Fig. 2 Incorporating an interconnected nanowire network to enhance PVDF-based SSEs. (a) Illustration of the Li salt dissociation and Li⁺ transport facilitated by the coupled BTO-LLTO in the PVBL electrolyte. (b) Schematic of Li salt dissociation by a polarized dielectric material. (c) The ssNMR spectra of the PVL and (d) PVBL electrolytes before and after cycling in a ⁶Li symmetric cell, with (e) corresponding peak ratios of ⁶Li⁺ transport paths. (f) Ionic conductivities of the PVDF-based electrolytes at 25 °C. (g) Long-term cycling performance of PVBL in symmetric cells. Reproduced with permission.⁵¹ Copyright 2017, Nature Nanotechnology, Nature Publishing Group.

In another study, He et al. incorporated g-C₃N₄ nanosheets (GCNs) into a PVDF-based SSE, achieving high ionic conductivity of 0.69 mS cm⁻¹.⁷⁵ During cycling, GCNs react with lithium metal to form a Li₃N-enriched SEI layer, significantly reducing side reactions and ensuring rapid charge transfer. The GCNs’ adsorption capacity for residual DMF further improves electrochemical stability, enabling the Li symmetrical cell to cycle steadily for 2200 hours at 0.1 mA cm⁻² and 0.1 mA h cm⁻². Additionally, the NCM811 cathode-based LMBs exhibited a high discharge capacity of 108 mA h g⁻¹ at 5C and excellent cycling stability over 1700 cycles at 1C.

In summary, doping PVDF-based SSEs with various inorganic fillers – ranging from 0D nanoparticles to 1D nanowires and 2D nanosheets – enhances their electrochemical properties by increasing ionic conductivity, mechanical strength, and stability, facilitating promising applications in high-performance lithium metal batteries.

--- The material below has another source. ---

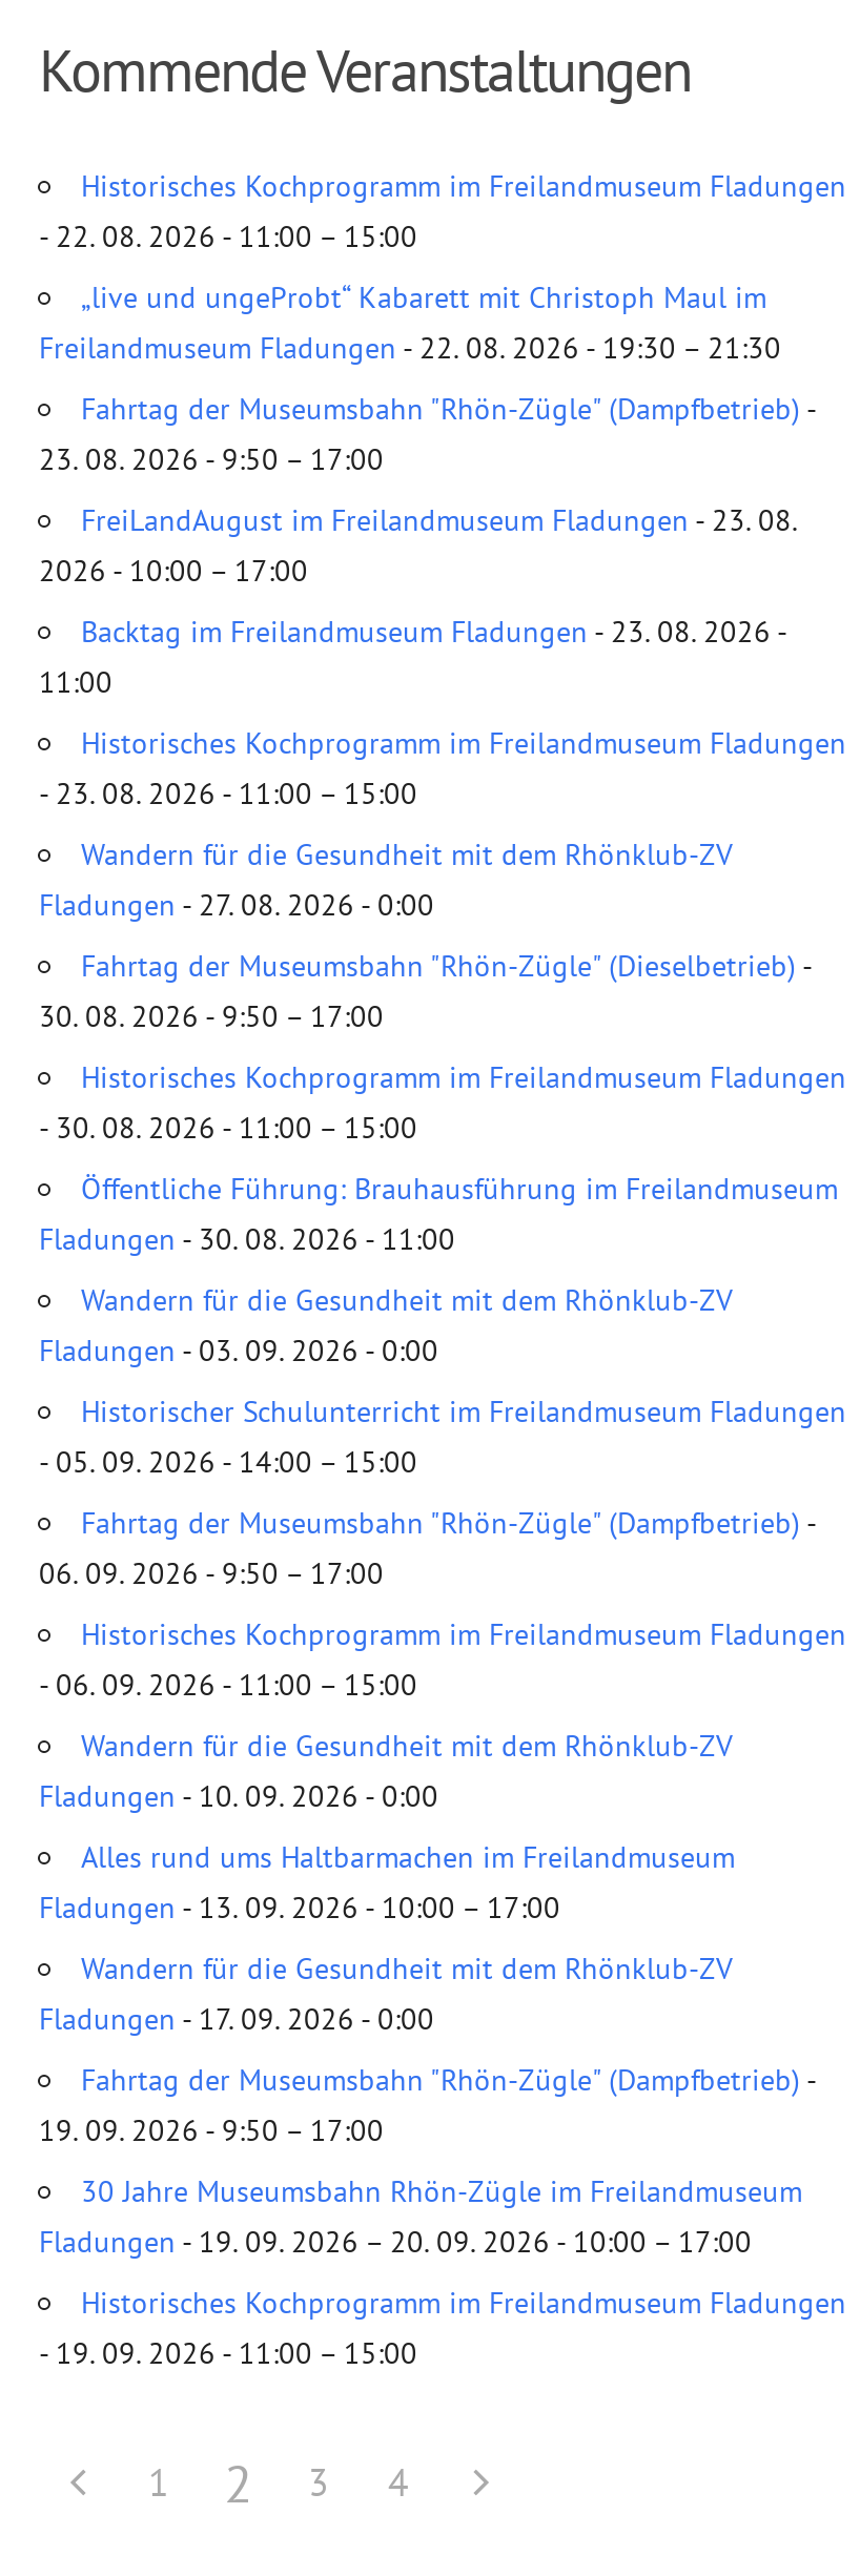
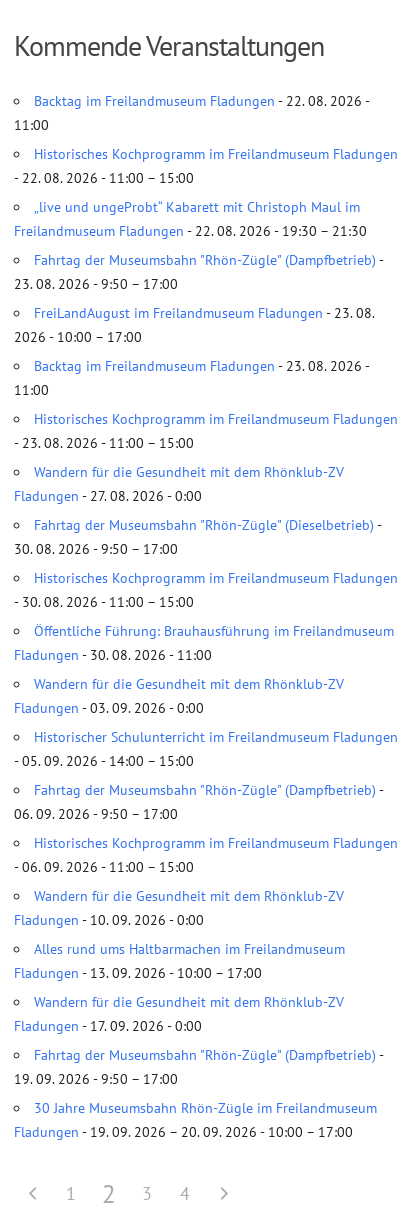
none -> [14,92,369,134] Backtag im Freilandmuseum Fladungen - 22. 08. 2026 - | 11:00
moved [39,167,846,2261] -> [14,145,398,1141]: Historisches Kochprogramm im Freilandmuseum Fladungen | - 22. 08. 2026 - 11:00 – 15:00 | „live und ungeProbt“ Kabarett mit Christoph Maul im | ... | 30 Jahre Museumsbahn Rhön-Zügle im Freilandmuseum | Fladungen - 19. 09. 2026 – 20. 09. 2026 - 10:00 – 17:00
[39,2284,846,2372] Historisches Kochprogramm im Freilandmuseum Fladungen | - 19. 09. 2026 - 11:00 – 15:00 -> none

2.2 Blending with organic fillers

PVDF-based SSEs are often prepared by solution casting using DMF as a solvent, which results in the formation of a [DMF-Li⁺] complex that improves Li⁺ transport. However, residual DMF can react with lithium metal over time, compromising the interface between the PVDF-based SSE and Li anode. To address this, Nan et al. introduced propylene carbonate (PC) into PVDF-based SSEs to stabilize the interface between the SSE and Li anode by controlling the solvation structure.⁵⁶ PC accelerates the dissociation of lithium oxalyldifluoroborate (LiODFB), forming a robust interfacial layer of “lithium propylene decarbonate (LPDC)–B–O” oligomers. This dense, uniform layer enhances contact and suppresses continuous reactions between residual DMF and the Li anode, achieving a high ionic conductivity of 1.18 mS cm⁻¹. The resulting LiCoO₂/Li full batteries deliver 139.2 mA h g⁻¹, retaining 84% of capacity after 300 cycles at 0.1C.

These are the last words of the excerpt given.